PROJECT SUMMARY
Genomic structural variants (SV) involving deletions, duplications, insertions, inversions, and translocations of
sequences are an abundant source of genetic variation. SVs have been linked to Mendelian diseases, as well
as complex heritable diseases like schizophrenia, and cancer. However, recent comparisons of extremely
contiguous genome assemblies of humans and model organism Drosophila melanogaster have revealed that
common genotyping strategies relying on high throughput short reads miss 40-80% of SVs, including those
affecting phenotypes. Thus, contribution of SVs towards diseases and phenotypic variation remain grossly
underestimated. To accurately measure the contribution of SVs towards deleterious genetic variation and trait
variation, we propose to create a comprehensive map of genomewide SVs via comparison of extremely
contiguous genome assemblies. However, contiguous de novo assembly of human genomes with high
coverage (>50X) noisy long reads remains prohibitively expensive.

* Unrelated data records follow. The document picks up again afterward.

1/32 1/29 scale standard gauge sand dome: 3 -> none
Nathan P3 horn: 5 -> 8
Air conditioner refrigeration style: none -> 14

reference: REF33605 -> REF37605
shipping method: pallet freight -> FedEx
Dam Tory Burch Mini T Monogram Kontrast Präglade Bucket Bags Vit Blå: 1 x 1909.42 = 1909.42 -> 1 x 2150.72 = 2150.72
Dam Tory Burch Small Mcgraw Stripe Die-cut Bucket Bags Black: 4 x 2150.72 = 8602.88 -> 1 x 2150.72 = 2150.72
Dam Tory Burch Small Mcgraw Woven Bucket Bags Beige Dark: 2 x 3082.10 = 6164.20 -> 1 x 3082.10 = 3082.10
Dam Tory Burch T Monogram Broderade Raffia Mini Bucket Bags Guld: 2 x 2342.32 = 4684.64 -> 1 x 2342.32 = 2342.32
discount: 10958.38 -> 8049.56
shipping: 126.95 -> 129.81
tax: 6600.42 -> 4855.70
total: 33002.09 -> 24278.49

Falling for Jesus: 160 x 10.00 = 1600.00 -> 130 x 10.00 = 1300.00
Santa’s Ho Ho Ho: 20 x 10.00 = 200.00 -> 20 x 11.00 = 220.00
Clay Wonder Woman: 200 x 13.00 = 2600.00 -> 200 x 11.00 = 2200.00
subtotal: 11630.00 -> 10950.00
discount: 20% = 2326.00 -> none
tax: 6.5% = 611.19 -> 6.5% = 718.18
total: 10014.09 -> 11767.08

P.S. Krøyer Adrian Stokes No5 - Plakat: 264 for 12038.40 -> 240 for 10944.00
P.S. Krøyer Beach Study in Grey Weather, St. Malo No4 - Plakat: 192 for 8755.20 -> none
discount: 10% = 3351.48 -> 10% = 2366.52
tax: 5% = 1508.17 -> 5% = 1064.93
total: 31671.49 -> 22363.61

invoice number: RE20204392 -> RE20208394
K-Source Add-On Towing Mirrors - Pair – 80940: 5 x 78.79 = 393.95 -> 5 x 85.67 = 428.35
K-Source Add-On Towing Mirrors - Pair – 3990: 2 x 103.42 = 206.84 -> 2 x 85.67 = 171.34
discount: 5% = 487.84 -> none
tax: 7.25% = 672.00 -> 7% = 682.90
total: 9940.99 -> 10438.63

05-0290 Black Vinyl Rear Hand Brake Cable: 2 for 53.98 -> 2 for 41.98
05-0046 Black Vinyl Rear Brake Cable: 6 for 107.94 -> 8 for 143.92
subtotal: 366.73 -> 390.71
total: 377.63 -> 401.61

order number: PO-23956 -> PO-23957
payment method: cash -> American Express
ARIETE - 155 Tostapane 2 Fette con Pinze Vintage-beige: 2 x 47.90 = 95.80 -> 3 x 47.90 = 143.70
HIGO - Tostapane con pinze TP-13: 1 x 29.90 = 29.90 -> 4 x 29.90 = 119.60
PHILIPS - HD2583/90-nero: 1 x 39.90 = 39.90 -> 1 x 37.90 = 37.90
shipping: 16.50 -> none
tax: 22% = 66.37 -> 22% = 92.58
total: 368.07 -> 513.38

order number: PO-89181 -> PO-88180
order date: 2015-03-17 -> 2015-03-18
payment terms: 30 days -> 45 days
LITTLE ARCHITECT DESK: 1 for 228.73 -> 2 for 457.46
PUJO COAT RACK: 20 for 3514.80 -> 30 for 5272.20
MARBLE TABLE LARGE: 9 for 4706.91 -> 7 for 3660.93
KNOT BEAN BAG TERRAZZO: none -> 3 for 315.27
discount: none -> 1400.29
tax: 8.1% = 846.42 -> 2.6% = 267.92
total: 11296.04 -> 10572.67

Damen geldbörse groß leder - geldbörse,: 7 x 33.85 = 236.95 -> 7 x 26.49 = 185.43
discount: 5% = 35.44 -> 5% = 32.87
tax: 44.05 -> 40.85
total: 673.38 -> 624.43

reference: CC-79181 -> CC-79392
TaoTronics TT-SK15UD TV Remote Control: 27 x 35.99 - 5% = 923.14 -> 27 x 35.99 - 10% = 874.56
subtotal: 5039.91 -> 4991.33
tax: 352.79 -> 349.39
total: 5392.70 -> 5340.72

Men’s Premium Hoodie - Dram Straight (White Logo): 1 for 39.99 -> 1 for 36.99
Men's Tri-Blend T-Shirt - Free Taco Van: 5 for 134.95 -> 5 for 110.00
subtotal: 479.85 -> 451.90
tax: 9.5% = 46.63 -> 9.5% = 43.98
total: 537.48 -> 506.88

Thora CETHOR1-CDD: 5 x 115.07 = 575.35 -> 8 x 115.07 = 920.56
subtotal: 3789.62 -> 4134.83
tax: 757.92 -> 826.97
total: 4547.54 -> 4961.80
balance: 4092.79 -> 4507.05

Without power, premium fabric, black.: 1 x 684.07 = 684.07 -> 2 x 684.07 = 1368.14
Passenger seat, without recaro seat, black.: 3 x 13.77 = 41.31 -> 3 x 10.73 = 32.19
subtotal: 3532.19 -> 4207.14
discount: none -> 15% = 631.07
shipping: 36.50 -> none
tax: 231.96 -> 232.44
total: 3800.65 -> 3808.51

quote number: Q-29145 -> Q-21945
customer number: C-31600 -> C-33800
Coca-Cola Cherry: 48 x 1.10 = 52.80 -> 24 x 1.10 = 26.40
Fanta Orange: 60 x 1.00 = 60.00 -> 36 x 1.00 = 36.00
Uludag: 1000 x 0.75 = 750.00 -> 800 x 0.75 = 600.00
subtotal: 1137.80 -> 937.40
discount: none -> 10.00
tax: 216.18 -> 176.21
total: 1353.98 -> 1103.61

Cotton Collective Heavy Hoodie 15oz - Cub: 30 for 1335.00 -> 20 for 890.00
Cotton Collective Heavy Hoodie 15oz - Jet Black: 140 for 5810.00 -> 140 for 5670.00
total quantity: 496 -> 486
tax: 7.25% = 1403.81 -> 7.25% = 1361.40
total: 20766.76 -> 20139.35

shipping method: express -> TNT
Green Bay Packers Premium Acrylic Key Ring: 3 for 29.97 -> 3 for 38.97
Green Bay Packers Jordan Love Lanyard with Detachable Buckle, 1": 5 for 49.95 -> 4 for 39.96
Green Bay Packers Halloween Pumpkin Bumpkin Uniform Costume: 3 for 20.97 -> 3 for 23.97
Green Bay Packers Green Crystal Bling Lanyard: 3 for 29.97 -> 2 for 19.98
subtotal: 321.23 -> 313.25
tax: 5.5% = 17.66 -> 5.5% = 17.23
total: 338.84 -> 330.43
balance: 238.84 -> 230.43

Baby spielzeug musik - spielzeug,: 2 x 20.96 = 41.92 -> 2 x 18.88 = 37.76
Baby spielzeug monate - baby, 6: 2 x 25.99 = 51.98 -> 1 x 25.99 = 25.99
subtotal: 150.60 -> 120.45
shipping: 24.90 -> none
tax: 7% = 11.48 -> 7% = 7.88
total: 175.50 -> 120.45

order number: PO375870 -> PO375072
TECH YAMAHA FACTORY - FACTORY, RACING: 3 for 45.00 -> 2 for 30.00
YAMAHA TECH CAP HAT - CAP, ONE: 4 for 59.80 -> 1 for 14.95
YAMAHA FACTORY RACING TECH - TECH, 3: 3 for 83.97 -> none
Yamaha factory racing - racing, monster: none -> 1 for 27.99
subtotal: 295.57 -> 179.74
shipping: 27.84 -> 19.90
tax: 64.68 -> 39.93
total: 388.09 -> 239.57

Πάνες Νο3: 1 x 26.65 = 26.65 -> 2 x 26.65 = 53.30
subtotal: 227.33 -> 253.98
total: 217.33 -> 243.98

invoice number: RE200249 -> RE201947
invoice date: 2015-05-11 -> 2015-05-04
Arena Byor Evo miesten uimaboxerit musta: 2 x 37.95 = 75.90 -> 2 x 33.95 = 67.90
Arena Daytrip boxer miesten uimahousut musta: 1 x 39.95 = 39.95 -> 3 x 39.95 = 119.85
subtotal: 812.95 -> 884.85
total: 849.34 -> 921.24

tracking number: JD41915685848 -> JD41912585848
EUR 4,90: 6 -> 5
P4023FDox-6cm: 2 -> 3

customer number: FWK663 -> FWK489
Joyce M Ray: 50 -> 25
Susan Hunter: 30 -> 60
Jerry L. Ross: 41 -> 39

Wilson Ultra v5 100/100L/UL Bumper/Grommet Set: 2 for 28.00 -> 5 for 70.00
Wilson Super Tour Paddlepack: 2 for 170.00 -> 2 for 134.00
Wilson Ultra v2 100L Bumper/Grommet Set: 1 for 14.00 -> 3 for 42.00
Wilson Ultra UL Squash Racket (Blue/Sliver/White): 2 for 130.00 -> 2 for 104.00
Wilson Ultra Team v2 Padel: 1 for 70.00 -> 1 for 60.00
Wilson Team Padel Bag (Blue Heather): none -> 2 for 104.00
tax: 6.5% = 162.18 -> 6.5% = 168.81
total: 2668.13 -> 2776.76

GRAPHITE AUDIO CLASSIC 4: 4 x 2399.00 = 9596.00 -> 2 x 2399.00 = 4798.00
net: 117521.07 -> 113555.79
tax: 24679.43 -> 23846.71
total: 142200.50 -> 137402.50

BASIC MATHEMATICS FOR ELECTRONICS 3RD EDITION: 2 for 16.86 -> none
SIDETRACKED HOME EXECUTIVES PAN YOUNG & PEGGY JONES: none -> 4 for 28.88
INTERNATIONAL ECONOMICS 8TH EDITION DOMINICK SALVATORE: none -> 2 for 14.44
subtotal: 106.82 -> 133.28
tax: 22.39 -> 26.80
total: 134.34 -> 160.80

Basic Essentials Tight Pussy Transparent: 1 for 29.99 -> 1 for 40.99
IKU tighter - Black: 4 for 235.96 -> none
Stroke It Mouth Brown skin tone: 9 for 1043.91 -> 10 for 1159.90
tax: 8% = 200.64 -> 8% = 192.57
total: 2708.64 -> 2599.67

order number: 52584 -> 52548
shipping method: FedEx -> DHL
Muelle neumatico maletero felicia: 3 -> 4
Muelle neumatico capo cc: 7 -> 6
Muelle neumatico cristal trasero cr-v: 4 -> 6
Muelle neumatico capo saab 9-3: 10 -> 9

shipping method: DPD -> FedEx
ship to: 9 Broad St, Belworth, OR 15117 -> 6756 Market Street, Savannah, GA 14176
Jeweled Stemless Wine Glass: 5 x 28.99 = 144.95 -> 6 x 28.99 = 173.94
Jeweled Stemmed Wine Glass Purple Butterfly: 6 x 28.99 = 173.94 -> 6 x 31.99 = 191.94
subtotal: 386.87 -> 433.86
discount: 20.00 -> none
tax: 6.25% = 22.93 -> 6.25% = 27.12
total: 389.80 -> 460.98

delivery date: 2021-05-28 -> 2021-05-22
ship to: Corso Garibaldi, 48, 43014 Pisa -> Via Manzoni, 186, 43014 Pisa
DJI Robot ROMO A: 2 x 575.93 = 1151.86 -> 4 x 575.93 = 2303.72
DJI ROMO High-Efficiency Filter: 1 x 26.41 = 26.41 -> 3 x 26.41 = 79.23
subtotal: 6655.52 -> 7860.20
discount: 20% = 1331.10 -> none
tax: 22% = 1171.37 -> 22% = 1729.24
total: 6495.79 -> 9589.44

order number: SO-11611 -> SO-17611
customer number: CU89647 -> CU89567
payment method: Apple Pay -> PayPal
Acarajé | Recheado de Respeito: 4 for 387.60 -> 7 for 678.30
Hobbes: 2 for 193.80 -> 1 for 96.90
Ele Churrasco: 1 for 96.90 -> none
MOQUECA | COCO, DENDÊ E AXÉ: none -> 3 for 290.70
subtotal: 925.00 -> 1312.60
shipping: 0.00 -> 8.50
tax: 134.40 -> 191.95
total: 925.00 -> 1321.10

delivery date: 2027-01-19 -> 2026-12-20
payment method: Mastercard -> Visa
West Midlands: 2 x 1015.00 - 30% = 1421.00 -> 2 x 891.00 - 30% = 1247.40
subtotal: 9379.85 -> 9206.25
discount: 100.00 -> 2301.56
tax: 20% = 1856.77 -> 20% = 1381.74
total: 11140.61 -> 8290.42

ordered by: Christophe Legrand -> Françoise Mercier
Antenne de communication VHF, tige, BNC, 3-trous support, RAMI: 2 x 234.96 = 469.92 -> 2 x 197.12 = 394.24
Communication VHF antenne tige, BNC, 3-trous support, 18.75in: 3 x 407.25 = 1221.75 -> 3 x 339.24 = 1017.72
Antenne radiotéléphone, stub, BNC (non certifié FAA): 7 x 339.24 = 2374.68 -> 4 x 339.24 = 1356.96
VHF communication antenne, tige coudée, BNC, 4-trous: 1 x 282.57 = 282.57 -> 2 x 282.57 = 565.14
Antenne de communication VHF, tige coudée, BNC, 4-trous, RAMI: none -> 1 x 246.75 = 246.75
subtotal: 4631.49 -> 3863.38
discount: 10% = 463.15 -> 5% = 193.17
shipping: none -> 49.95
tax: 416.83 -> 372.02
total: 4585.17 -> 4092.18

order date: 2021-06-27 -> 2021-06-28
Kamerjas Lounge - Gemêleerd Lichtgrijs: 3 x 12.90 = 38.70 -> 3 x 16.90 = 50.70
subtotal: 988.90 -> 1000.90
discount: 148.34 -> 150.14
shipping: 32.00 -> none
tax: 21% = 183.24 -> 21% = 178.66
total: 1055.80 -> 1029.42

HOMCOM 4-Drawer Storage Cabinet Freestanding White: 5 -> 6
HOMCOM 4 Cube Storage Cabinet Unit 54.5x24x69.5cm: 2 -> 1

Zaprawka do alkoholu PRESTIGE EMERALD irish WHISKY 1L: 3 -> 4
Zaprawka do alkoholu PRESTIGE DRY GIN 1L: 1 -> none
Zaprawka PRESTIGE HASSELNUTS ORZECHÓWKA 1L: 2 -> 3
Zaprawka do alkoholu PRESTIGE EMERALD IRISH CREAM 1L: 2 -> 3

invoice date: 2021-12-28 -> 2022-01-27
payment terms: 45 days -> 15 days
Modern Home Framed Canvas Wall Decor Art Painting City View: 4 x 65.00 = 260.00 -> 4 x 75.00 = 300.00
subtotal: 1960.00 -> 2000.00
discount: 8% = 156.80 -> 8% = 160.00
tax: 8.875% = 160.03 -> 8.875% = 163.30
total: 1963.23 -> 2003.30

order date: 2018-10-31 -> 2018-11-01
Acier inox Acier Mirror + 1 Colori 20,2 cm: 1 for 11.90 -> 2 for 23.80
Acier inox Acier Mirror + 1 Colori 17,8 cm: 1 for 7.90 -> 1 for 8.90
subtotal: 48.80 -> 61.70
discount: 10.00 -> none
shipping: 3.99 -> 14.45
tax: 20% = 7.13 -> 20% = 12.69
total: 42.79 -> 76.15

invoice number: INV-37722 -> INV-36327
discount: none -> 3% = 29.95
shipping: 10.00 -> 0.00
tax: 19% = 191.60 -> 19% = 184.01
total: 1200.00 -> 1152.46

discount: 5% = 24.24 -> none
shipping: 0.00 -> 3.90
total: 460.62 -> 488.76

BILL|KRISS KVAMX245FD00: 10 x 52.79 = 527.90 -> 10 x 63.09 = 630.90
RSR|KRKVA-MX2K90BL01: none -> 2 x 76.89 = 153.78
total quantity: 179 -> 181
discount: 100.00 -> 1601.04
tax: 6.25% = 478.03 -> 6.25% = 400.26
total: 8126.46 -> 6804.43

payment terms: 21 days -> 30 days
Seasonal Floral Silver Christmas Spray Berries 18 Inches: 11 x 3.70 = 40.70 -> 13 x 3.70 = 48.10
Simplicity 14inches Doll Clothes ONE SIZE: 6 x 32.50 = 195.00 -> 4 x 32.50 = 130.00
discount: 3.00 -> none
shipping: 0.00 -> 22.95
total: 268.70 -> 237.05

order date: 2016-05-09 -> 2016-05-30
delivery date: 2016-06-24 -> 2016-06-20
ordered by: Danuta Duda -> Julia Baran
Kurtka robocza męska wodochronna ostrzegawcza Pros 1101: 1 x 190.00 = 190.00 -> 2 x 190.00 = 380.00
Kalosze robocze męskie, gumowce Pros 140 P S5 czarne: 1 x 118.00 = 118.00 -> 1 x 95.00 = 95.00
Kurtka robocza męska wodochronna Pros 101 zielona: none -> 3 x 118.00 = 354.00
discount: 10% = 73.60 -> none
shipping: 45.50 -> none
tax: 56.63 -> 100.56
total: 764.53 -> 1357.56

So I propose to analyze SVs in the 25-fold
smaller genome of model organism D. melanogaster, which has contributed substantially to our understanding
of the genetics of complex human diseases. The proposed research aims to study fitness effects of
polymorphic SVs based on de novo genome assemblies of 50 genetically diverse D. melanogaster strains that
are as complete and contiguous as the current D. melanogaster reference genome – arguably the best
metazoan genome assembly (Aim 1). I propose to use this comprehensive set of variants to infer the
distribution of fitness effects of the SVs and to estimate the proportion of adaptive SVs, both of which are
reliable proxies for the evolutionary and functional significance of SVs (Aim 1). Aim 1 will involve training in
theory and cutting edge methods in molecular population genetics. Next, the proposed project will develop an
experimental approach to determine the fitness effects of variants for which an organismal phenotype is
unknown. As part of this, the proposed project will develop genome editing resources that will facilitate rapid
transformation of one of our sequenced strains with SVs, so that fitness effects of candidate SVs from trait
mapping studies can be examined (Aim 2). Training in Aim 2 includes development of CRISPR-Cas9 toolkit in
a common genetic background to investigate the functional effects of SVs. Finally, using the toolkit developed
in Aim 2, we propose to conduct high throughput fitness assays to evaluate the selective effects of SVs under
specific selection conditions (Aim 3). The training portion of the proposed research will complement the
applicant’s previous experience and position him for a successful research career. University of California
Irvine and the Emerson and Long labs together have the resources and expertise to ensure the successful
completion of the training phase of the grant.